[Web page revision data]
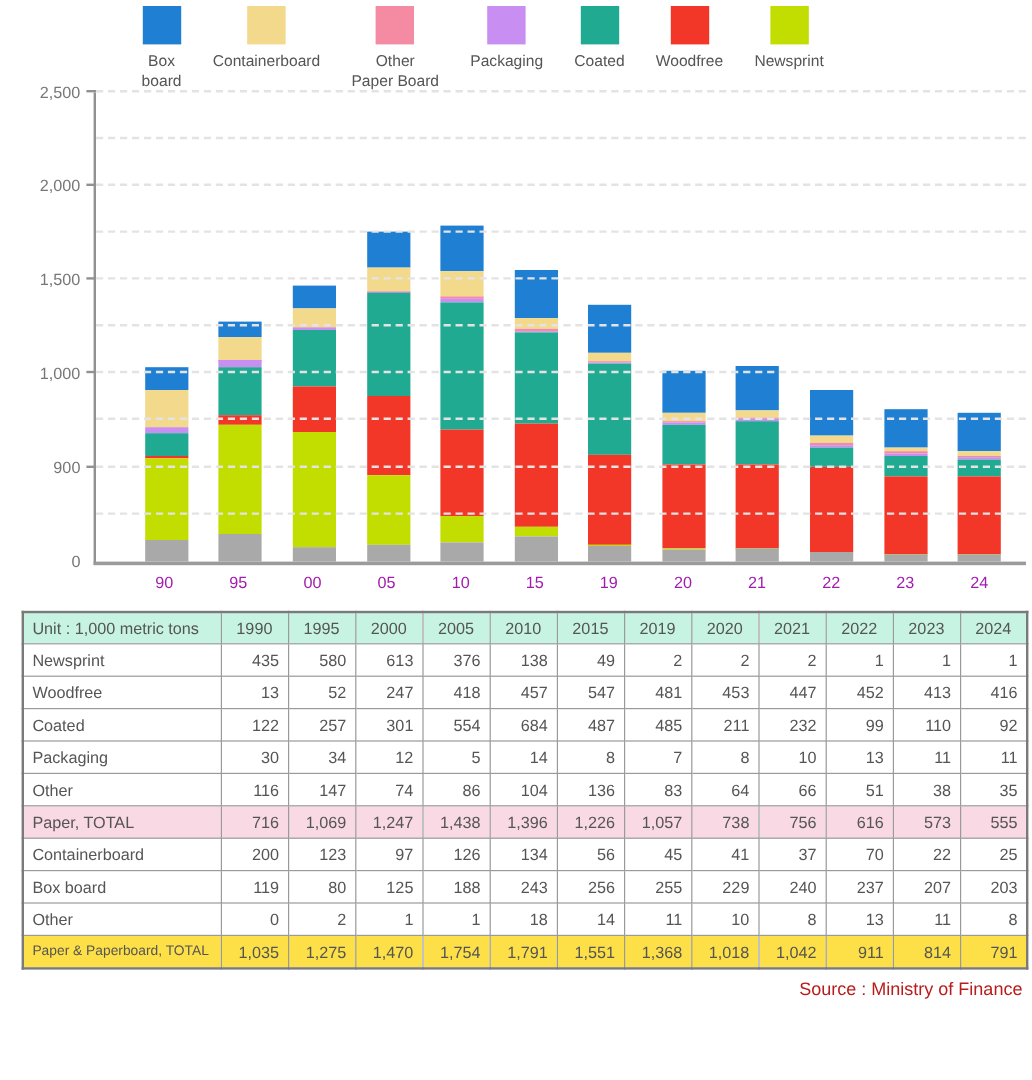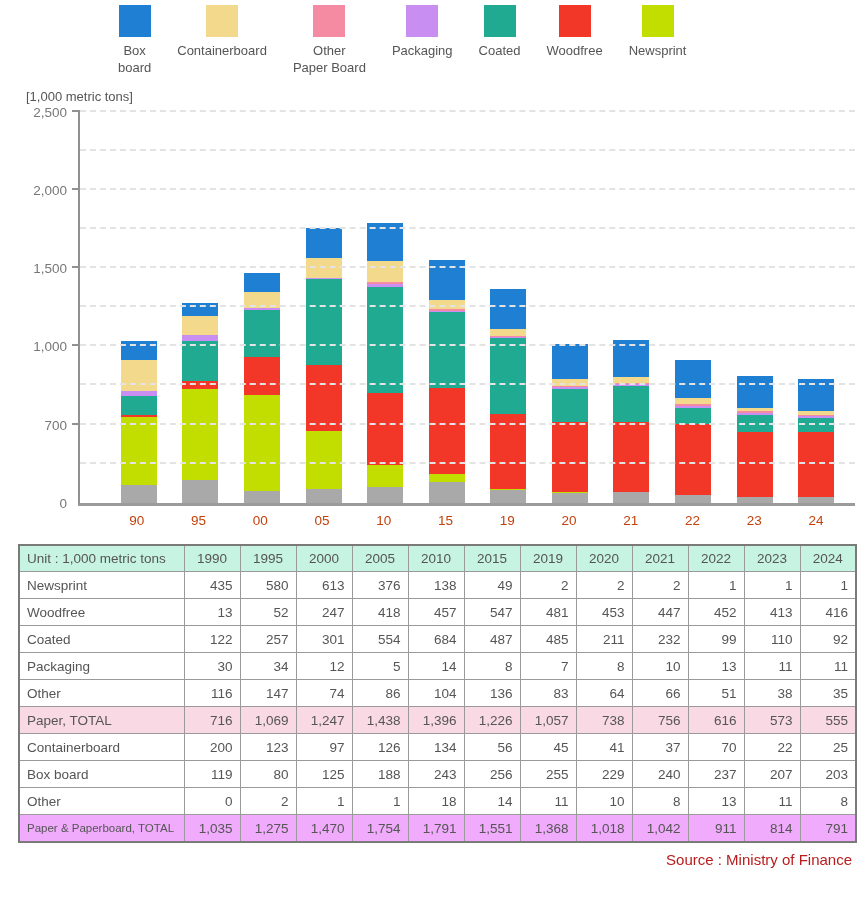--- a/index.html
+++ b/index.html
@@ -101,7 +101,6 @@
       </div>
     </div>
 
-  <div class="unit-label">[1,000 metric tons]</div>
 
   <div class="chart-wrap">
     <div class="plot-area">

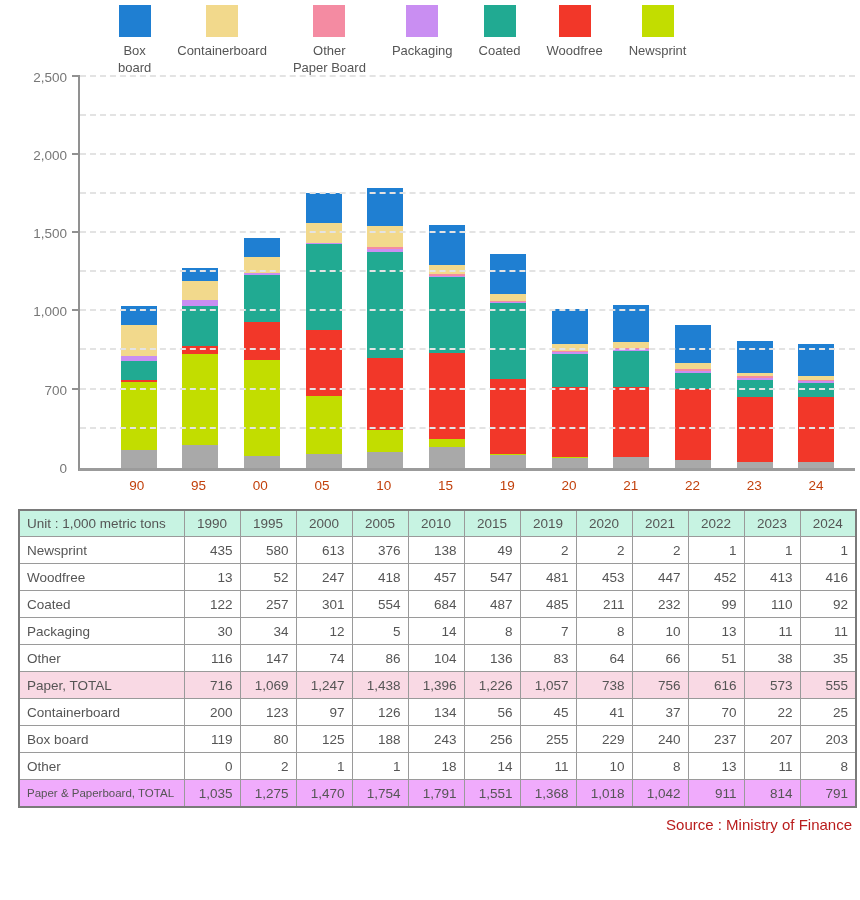--- a/index.html
+++ b/index.html
@@ -261,7 +261,7 @@
         <div class="gridline" style="bottom: 100%;"></div>
         <div class="y-tick-label" style="bottom: 0%;">0</div>
         <div class="tick-mark" style="bottom: 20%;"></div>
-        <div class="y-tick-label" style="bottom: 20%;">700</div>
+        <div class="y-tick-label" style="bottom: 20%;">900</div>
         <div class="tick-mark" style="bottom: 40%;"></div>
         <div class="y-tick-label" style="bottom: 40%;">1,000</div>
         <div class="tick-mark" style="bottom: 60%;"></div>

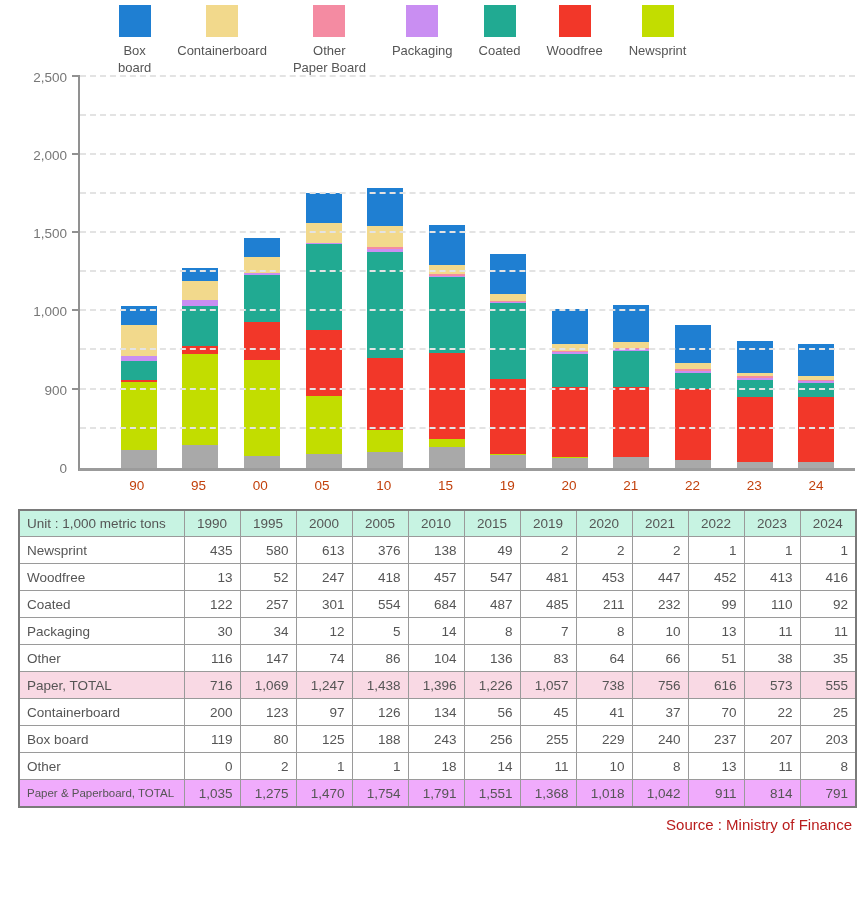--- a/index.html
+++ b/index.html
@@ -40,7 +40,7 @@
   .bar-stack { width: 36px; display: flex; flex-direction: column-reverse; }
   .bar-seg { flex-basis: 0; min-height: 0; }
   .x-labels { display: flex; padding: 0 8px 0 28px; margin-top: 7px; }
-  .x-label { flex: 1; text-align: center; font-size: 13.5px; color: #c2410c; }
+  .x-label { flex: 1; text-align: center; font-size: 13.5px; color: #a21caf; }
 
   
   table.data {

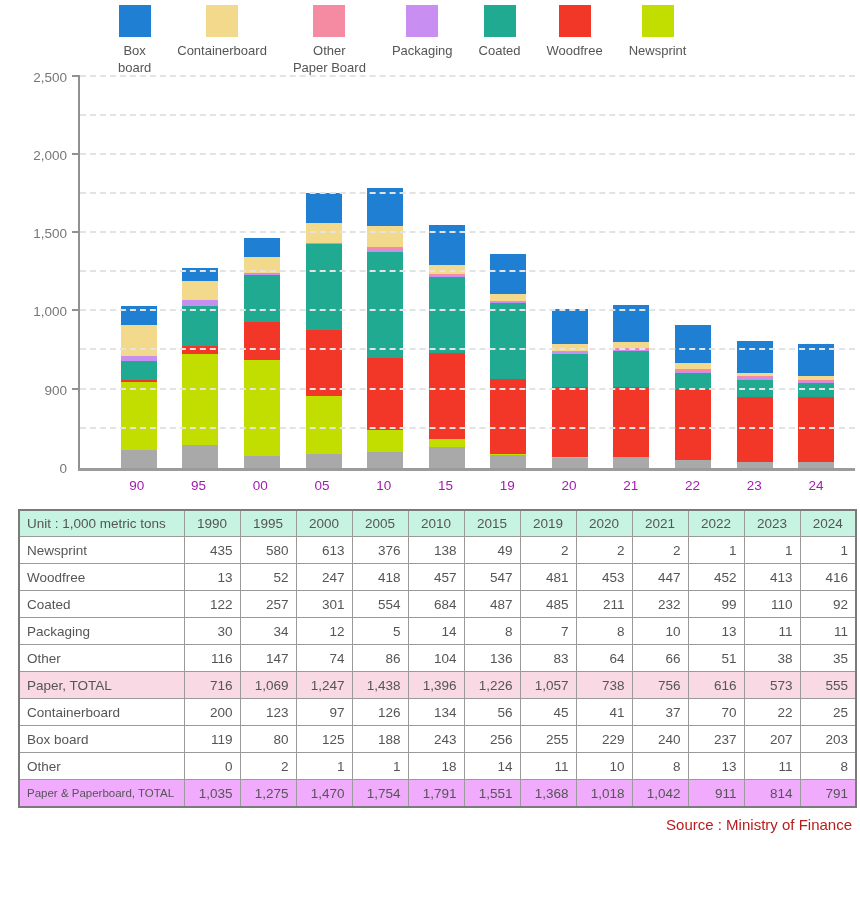--- a/index.html
+++ b/index.html
@@ -58,7 +58,7 @@
   table.data td { text-align: right; background: #ffffff; }
   table.data td.row-label { text-align: left; }
   tr.total td { background: #f9d9e4; }
-  tr.grand td { background: #f0abfc; }
+  tr.grand td { background: #fde047; }
   tr.grand td.row-label { font-size: 11.5px; }
 
   .source { text-align: right; margin: 8px 8px 0 0; font-size: 15px; color: #b91c1c; }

● **WHAT YOU ARE ASKED TO DO**: Wherever a line in the entries above holds "flex", copy that line.

● **RESULT OF THE EXERCISE**:
   .bar-stack { width: 36px; display: flex; flex-direction: column-reverse; }
   .bar-seg { flex-basis: 0; min-height: 0; }
   .x-labels { display: flex; padding: 0 8px 0 28px; margin-top: 7px; }
-  .x-label { flex: 1; text-align: center; font-size: 13.5px; color: #c2410c; }
+  .x-label { flex: 1; text-align: center; font-size: 13.5px; color: #a21caf; }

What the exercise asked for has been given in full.